ATAM is equipped with an explosive warhead with tungsten balls as percussion elements. The fuse is laser and contact, protected from triggering by trees and the water surface.
Engine and speed
The rocket engine is a two-stage solid fuel with six nozzles, providing stabilizing rotation at a speed of 10 revolutions per second. Later engine models have an embossed nozzle to achieve the same effect. The accelerator engine burns while still inside the TPK, accelerating the rocket to a speed of 40 m / s. At a distance of 15 meters from the helicopter, a marching engine is launched, accelerating the rocket to a speed of 800 m/s [2.5 M]. The body of the engine is made of Kevlar, similar to the rocket engine Super 530F.

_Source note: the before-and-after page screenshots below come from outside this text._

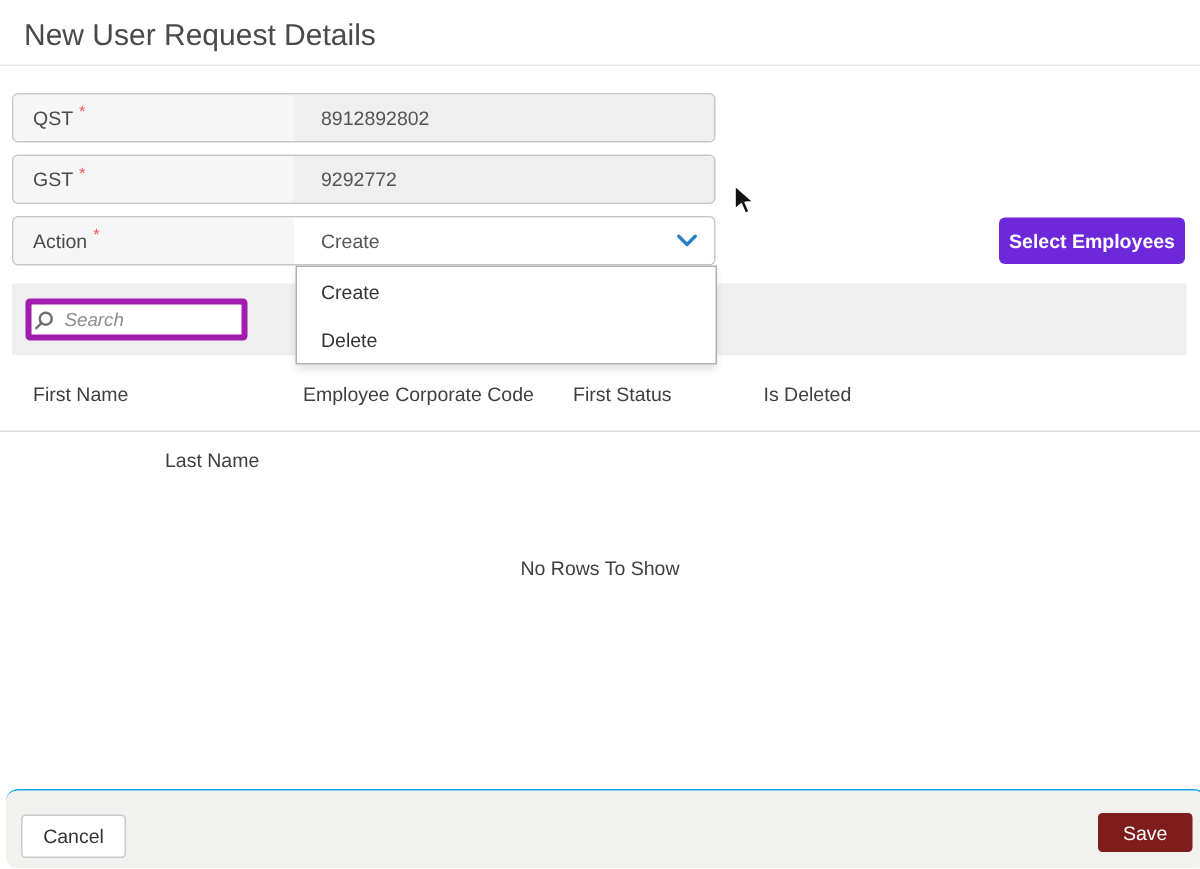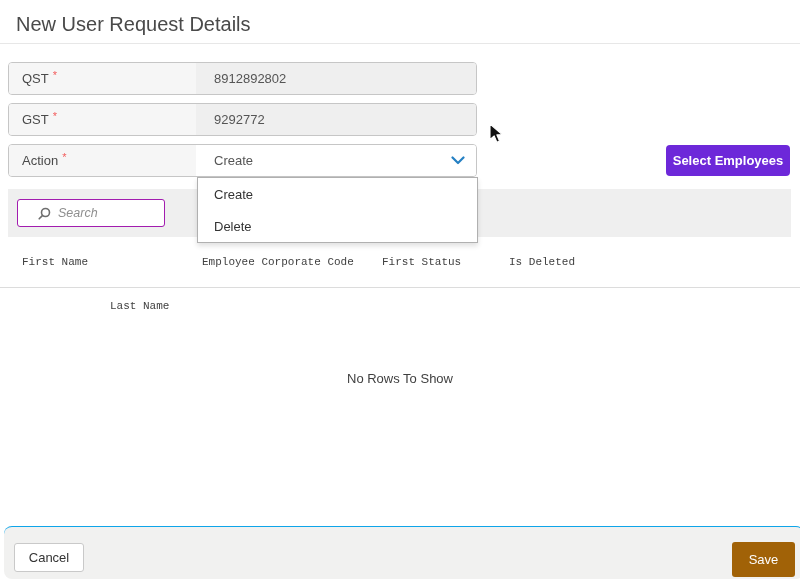--- a/index.html
+++ b/index.html
@@ -113,11 +113,11 @@
     left: 9px; top: 10px;
     width: 148px; height: 28px;
     background: #fff;
-    border: 1px solid #a21caf;
+    border: 4px solid #a21caf;
     border-radius: 3px;
     display: flex;
     align-items: center;
-    padding: 0 20px;
+    padding: 0 2px;
   }
   .search-box input {
     border: none;

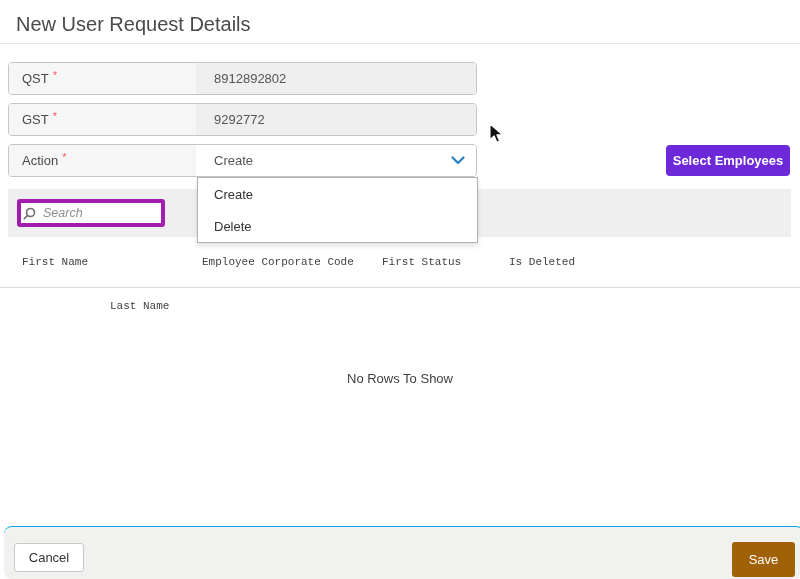--- a/index.html
+++ b/index.html
@@ -167,10 +167,9 @@
     top: 0; height: 100%;
     display: flex;
     align-items: center;
-    font-size: 11px;
+    font-size: 13px;
     color: #3f3f3f;
     cursor: pointer;
-    font-family: Liberation Mono, monospace;
   }
   .col-0 { left: 22px; }
   .col-1 { left: 110px; margin-top: 44px; }

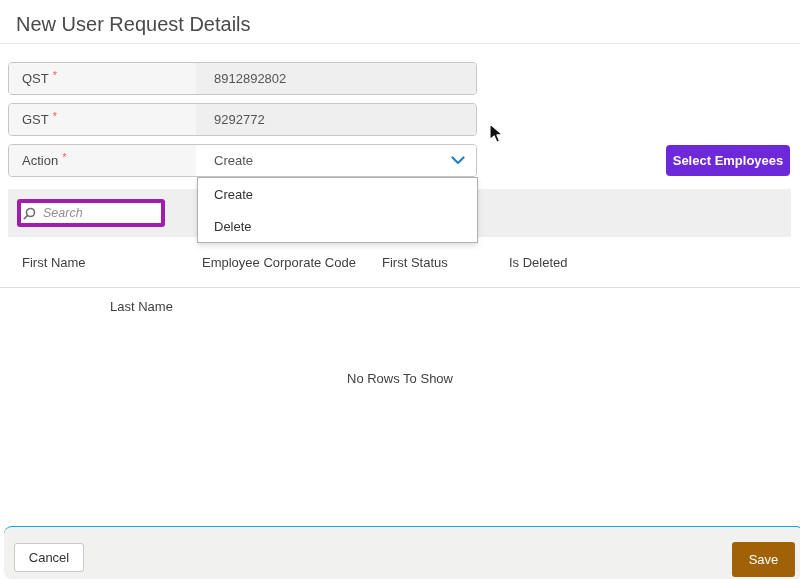--- a/index.html
+++ b/index.html
@@ -210,8 +210,8 @@
   .btn-save {
     position: absolute;
     right: 9px; top: 15px;
-    width: 63px; height: 35px;
-    background: #a16207;
+    width: 63px; height: 26px;
+    background: #7f1d1d;
     border: none;
     border-radius: 3px;
     font-size: 13px;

- Autonomous – aiming is done with the help of a simple collimator sight and provides shooting along the longitudinal axis of the helicopter
- Integrated – aiming is performed using a gyro-stabilized sight and allows shooting at targets at an angle to the longitudinal axis of the helicopter
ATAM may receive targeting from the Thomson-CSF helmet mounting system or from cockpit sights or from the on-board SFIM APX M334 targeting system of the HOT anti-tank complex.
The coolant tank and power supplies are located on a standard NATO 356 mm double outdoor installation.
|Starting weight, kg||18|
|Warhead||3 kg, high explosive + tungsten balls|
|Fuse||laser + contact|
|Max. target height, km||3|
|Speed, m/s, (M)||800 (2.5)|
|Carrier helicopter||SA 342M Gazelle, Dauphin Panther, A129 Mangusta,|
Ecureuil/Fennec, AH-64 Apache, Eurocopter Tiger
MISTRAL infrared homing man-portable air-defense system is in service in Austria, Botswana, Brazil, Brunei, Chile, Colombia, Cyprus, Ecuador, Estonia, France, Georgia, Hungary, Indonesia, India, Kenya, Lebanon, Morocco, Oman, Pakistan, Philippines, Rwanda, Serbia, Singapore, South Korea, Spain, Thailand, Ukraine, Venezuela.
Norwegian Mistral VSHORAD misisle system donated to Ukraine was mounted on a pickup truck. The whole system is simply locked to the floor of the pickup load compartment by welding or drilling bolts.